[Records from a collection]
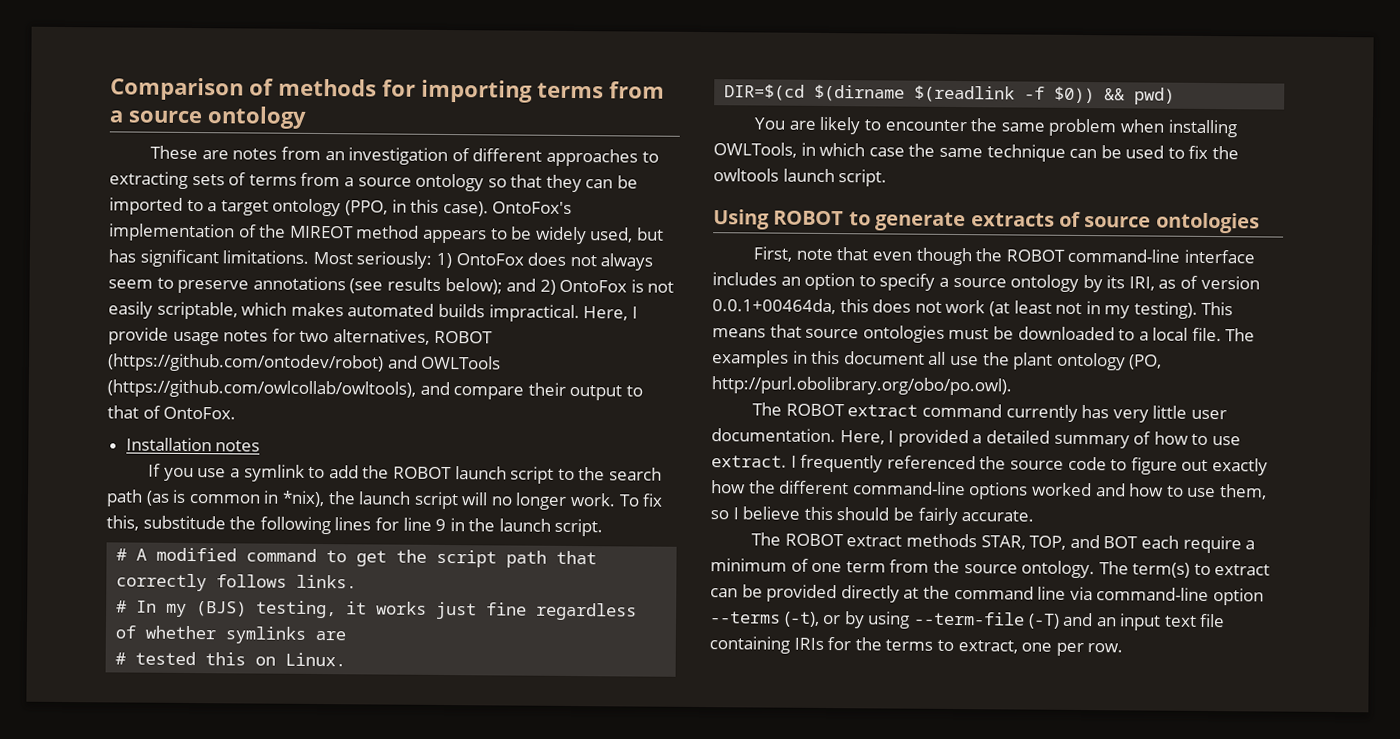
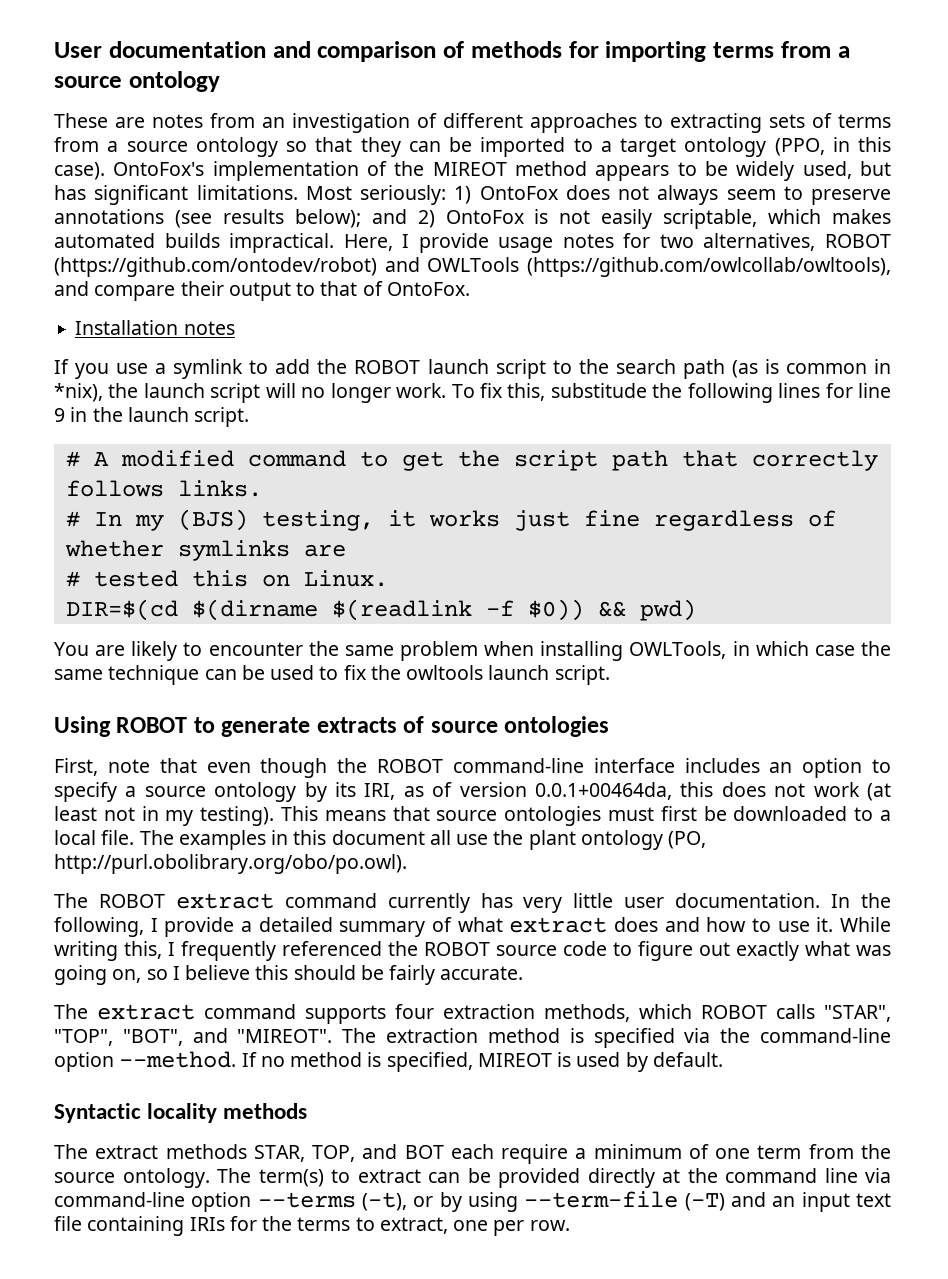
[110,77,244,101] Comparison -> [54,41,437,62] User documentation and comparison
(990, 333) none -> [660,806,697,821] first
[839,429,1241,449] [711,455,787,468] Here, I provided a detailed summary of how to use extract. -> [831,893,891,908] [54,917,891,937] [54,941,162,961] In the following, I provide a detailed summary of what extract does and how to use it. While writing this,
(1007, 463) none -> [424,942,490,956] ROBOT
[711,480,1267,500] how the different command-line options worked and how to use them, -> [805,941,891,956] [54,965,142,985] what was going on,
[784,533,844,547] ROBOT -> [97,1004,891,1024] [54,1028,892,1048] [54,1051,723,1072] [54,1103,308,1123] [54,1144,88,1159] extract command supports four extraction methods, which ROBOT calls "STAR", "TOP", "BOT", and "MIREOT". The extraction method is specified via the command-line option --method. If no method is specified, MIREOT is used by default. // Syntactic locality methods // The

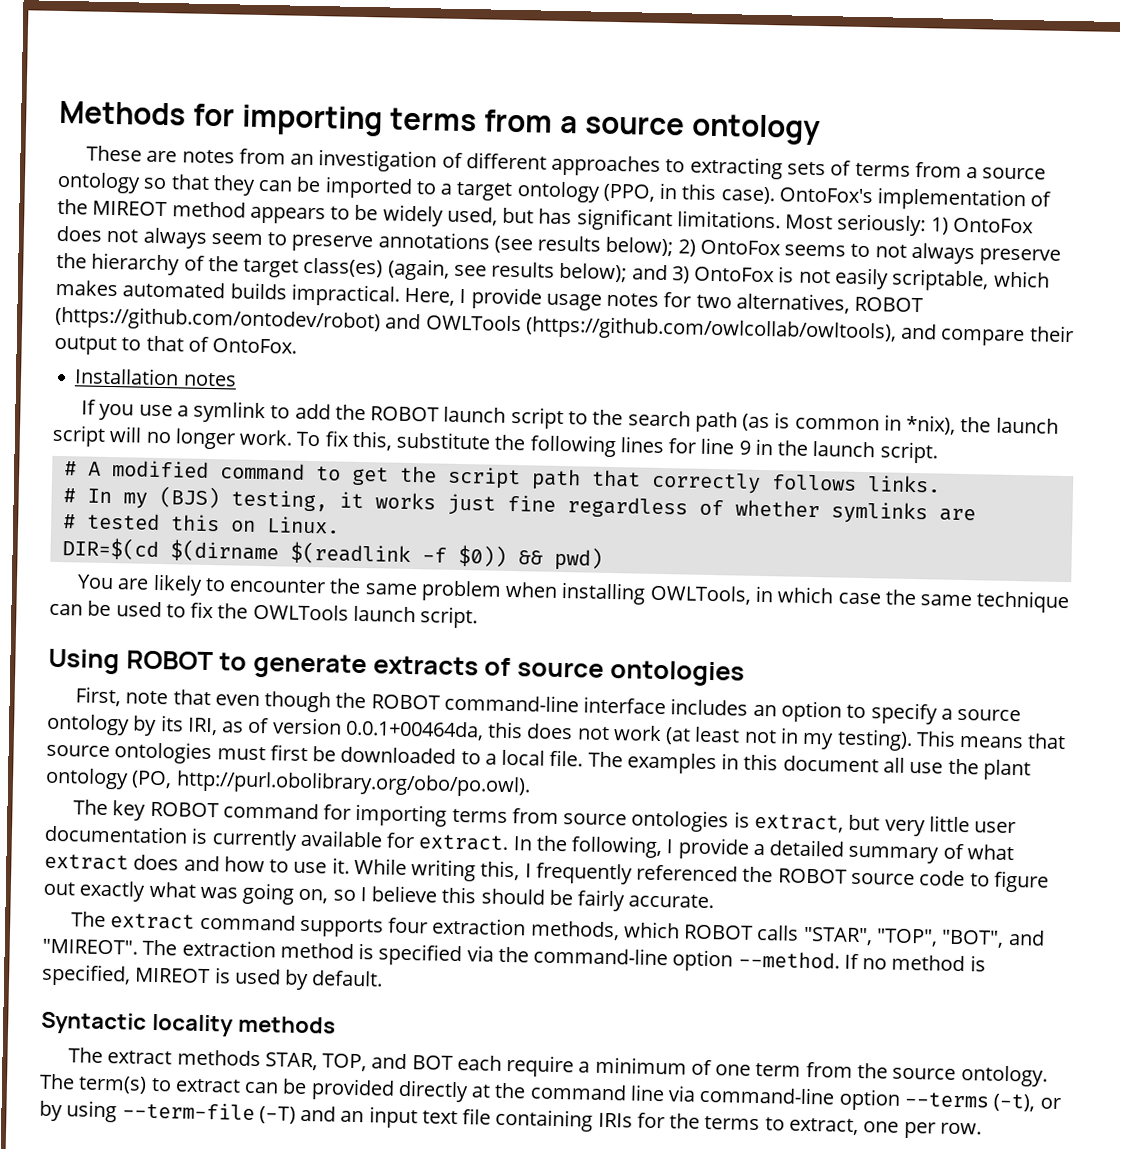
[54,41,562,62] User documentation and comparison of methods -> [59,100,186,126] Methods
[371,209,435,228] and 2) -> [677,239,1062,266] [56,252,690,284] 2) OntoFox seems to not always preserve the hierarchy of the target class(es) (again, see results below); and 3)
[550,383,647,398] substitude -> [396,431,492,450] substitute
[406,665,484,680] owltools -> [252,603,349,621] OWLTools
[98,893,821,913] ROBOT extract command currently has very little user documentation. -> [112,800,1017,837] [44,824,510,852] key ROBOT command for importing terms from source ontologies is extract, but very little user documentation is currently available for extract.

THE PROBLEM:
Using the data above, print only the lines starting at the one with "[784,533,844,547] ROBOT ->" and ending at the one with "[406,665,484,680] owltools ->", exactly as they stand, minus the pictures.

RESULT:
[784,533,844,547] ROBOT -> [97,1004,891,1024] [54,1028,892,1048] [54,1051,723,1072] [54,1103,308,1123] [54,1144,88,1159] extract command supports four extraction methods, which ROBOT calls "STAR", "TOP", "BOT", and "MIREOT". The extraction method is specified via the command-line option --method. If no method is specified, MIREOT is used by default. // Syntactic locality methods // The

[54,41,562,62] User documentation and comparison of methods -> [59,100,186,126] Methods
[371,209,435,228] and 2) -> [677,239,1062,266] [56,252,690,284] 2) OntoFox seems to not always preserve the hierarchy of the target class(es) (again, see results below); and 3)
[550,383,647,398] substitude -> [396,431,492,450] substitute
[406,665,484,680] owltools -> [252,603,349,621] OWLTools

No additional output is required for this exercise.